→ Problem description: Find the word "family" below. Copy each line that has it.

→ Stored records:
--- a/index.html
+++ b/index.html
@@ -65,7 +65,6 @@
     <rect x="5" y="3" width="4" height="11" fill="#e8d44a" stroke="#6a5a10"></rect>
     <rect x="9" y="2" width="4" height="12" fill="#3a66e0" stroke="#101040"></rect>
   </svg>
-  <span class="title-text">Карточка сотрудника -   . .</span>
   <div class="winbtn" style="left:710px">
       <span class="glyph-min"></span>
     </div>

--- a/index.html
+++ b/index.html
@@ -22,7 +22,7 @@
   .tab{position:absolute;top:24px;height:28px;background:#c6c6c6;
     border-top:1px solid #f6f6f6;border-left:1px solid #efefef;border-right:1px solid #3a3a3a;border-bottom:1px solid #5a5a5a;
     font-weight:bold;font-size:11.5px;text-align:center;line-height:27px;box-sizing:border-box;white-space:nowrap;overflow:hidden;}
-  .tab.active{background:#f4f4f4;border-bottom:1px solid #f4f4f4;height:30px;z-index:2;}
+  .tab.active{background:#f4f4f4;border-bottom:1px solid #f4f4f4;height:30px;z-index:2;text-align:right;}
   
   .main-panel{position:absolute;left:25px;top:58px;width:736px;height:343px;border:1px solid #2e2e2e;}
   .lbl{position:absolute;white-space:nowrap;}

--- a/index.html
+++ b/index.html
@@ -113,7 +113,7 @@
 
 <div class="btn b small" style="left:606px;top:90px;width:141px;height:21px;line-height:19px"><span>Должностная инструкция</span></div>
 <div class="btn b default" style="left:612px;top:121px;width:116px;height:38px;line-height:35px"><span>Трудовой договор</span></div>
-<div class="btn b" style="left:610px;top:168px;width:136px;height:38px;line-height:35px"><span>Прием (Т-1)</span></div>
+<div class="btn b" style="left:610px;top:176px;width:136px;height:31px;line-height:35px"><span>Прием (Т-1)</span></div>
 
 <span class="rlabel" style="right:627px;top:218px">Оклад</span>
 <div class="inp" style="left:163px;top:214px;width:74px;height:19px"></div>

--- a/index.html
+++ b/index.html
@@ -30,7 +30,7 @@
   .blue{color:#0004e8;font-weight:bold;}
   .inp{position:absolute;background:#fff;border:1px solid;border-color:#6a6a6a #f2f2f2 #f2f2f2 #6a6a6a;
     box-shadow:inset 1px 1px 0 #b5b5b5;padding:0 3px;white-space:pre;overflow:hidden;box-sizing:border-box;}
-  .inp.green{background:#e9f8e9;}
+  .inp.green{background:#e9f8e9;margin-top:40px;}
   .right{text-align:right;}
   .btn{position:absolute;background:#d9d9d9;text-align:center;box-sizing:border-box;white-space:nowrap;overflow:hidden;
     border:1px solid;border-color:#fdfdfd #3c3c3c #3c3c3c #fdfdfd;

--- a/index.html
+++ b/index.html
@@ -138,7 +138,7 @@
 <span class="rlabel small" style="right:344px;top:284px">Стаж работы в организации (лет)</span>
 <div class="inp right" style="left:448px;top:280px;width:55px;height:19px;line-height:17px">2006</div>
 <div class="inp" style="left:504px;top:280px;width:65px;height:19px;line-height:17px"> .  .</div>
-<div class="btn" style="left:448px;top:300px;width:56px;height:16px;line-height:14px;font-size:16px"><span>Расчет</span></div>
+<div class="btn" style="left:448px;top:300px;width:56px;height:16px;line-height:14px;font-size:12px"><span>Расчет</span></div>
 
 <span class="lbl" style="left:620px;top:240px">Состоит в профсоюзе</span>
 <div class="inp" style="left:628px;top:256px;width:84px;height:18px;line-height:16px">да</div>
* * *
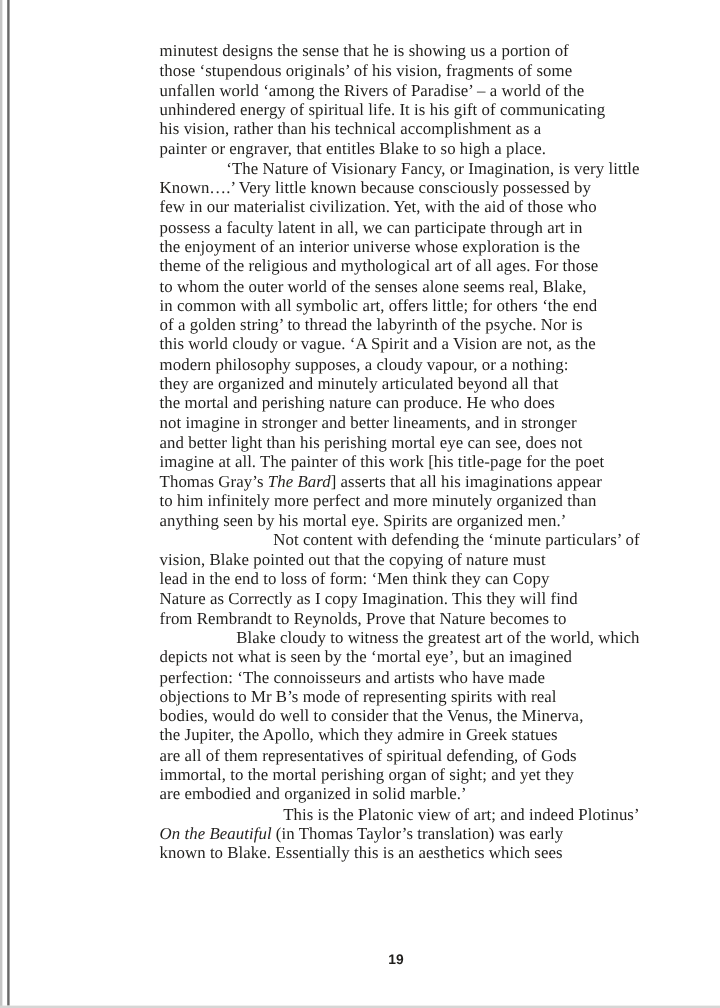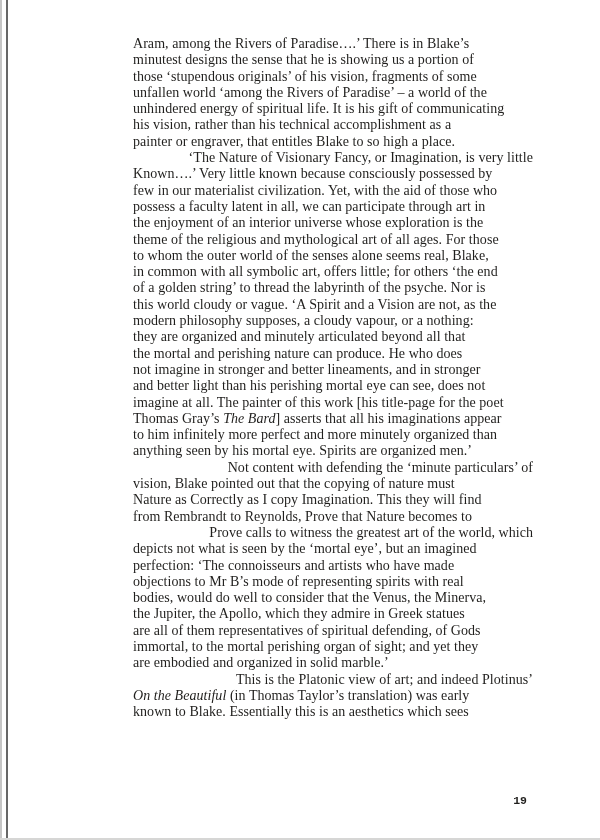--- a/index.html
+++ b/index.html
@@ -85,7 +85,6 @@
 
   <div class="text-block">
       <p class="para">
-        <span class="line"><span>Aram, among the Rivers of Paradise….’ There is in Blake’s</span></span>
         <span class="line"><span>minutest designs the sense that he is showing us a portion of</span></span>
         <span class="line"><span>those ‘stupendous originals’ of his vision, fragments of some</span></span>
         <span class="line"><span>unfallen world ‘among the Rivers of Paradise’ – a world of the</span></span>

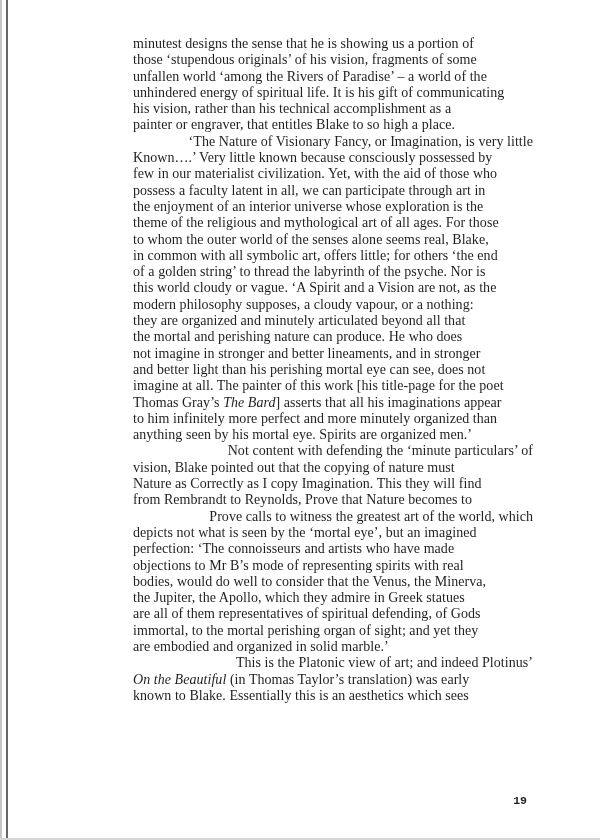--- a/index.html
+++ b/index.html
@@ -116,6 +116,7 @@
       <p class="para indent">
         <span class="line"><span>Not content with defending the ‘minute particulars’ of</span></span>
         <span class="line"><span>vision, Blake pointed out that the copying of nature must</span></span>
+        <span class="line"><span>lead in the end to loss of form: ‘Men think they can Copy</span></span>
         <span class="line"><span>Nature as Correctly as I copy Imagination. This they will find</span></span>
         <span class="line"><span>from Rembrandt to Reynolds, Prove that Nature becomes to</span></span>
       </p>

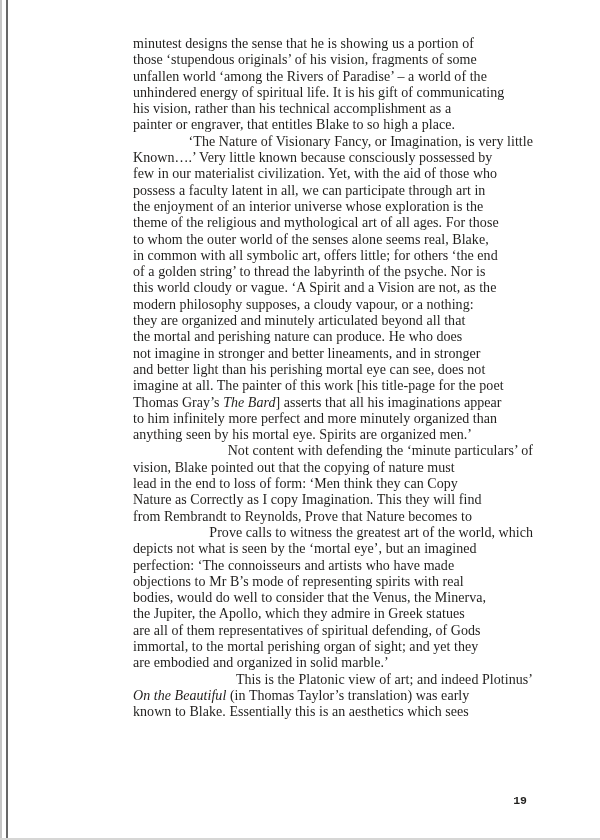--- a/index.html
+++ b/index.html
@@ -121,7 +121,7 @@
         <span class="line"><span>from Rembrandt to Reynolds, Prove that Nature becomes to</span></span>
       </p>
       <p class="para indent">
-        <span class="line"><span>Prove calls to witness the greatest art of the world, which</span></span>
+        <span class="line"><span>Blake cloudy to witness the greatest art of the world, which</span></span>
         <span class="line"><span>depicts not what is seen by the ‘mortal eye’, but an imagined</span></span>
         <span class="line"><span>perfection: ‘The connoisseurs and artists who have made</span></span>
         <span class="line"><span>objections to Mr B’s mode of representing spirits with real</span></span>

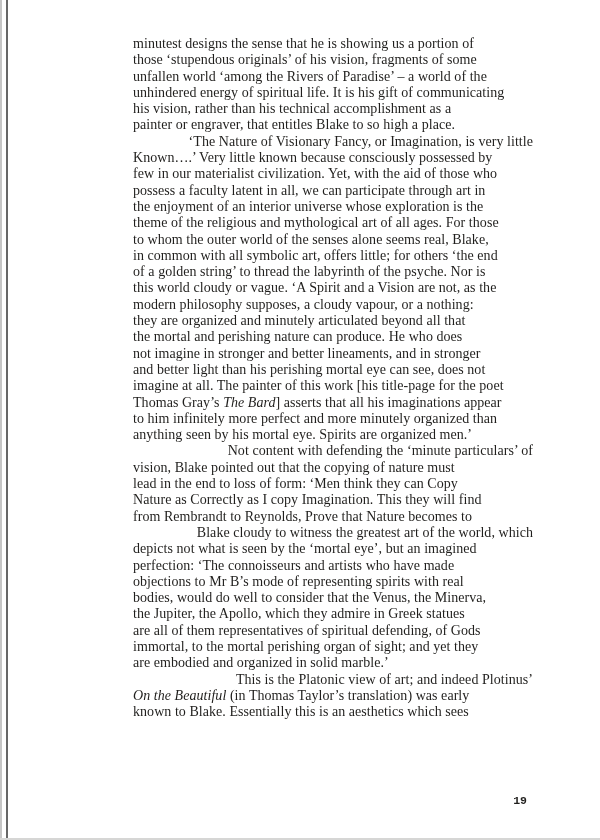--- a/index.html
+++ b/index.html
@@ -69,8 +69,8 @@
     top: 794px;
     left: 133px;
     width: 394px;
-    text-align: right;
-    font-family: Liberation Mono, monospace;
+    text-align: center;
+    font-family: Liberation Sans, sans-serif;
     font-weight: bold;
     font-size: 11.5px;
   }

→ Task output:
-    font-family: Liberation Mono, monospace;
+    font-family: Liberation Sans, sans-serif;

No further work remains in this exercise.